===== Materials provided =====
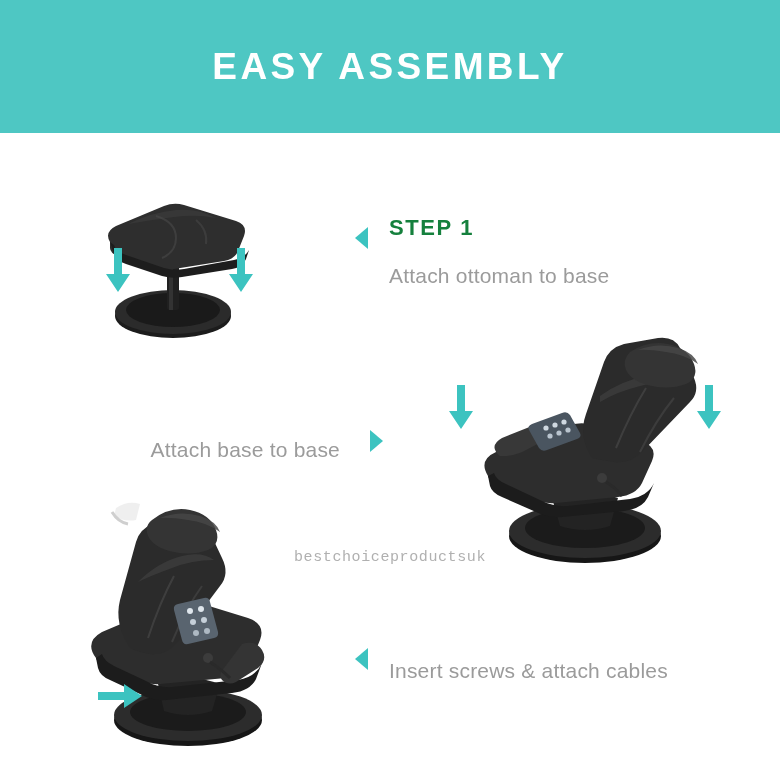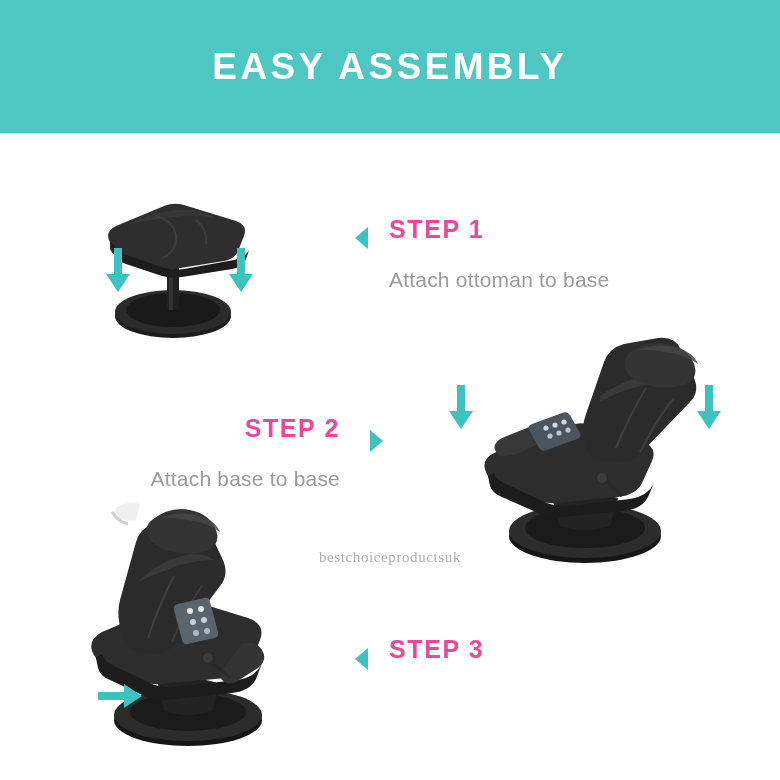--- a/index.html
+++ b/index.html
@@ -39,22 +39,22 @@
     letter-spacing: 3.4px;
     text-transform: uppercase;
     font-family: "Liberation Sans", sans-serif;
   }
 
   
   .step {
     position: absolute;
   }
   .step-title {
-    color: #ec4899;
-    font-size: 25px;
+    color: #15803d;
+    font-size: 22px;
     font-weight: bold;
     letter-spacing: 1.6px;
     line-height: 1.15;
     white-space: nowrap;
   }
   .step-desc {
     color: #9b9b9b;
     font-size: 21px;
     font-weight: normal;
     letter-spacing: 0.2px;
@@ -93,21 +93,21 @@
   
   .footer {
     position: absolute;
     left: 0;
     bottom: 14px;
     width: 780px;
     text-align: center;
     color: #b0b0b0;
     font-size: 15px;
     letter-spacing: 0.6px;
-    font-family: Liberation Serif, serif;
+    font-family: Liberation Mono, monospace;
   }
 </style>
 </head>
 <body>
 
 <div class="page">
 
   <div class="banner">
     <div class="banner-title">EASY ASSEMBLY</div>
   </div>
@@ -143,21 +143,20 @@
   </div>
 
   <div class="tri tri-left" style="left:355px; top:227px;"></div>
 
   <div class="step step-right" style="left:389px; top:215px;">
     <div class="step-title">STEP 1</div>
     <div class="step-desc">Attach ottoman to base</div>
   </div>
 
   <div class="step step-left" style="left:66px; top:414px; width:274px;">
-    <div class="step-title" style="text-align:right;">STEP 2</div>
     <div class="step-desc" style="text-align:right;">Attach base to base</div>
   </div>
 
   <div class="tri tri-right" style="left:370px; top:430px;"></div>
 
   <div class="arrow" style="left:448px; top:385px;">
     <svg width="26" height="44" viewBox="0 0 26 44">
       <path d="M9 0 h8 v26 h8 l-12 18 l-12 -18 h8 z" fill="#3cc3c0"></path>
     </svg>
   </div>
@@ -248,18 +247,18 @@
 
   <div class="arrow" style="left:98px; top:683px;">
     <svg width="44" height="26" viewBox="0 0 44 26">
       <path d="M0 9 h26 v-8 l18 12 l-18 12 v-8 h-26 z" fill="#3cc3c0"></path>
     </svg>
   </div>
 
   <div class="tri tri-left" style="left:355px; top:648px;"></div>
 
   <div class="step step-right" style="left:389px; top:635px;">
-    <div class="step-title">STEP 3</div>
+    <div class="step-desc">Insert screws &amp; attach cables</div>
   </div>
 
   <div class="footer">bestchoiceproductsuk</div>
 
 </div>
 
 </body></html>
=====
▶ [Directions]
The lines needed are those in the data above that hold the string "letter"; copy each of them.

▶ [Written answer]
     letter-spacing: 3.4px;
     letter-spacing: 1.6px;
     letter-spacing: 0.2px;
     letter-spacing: 0.6px;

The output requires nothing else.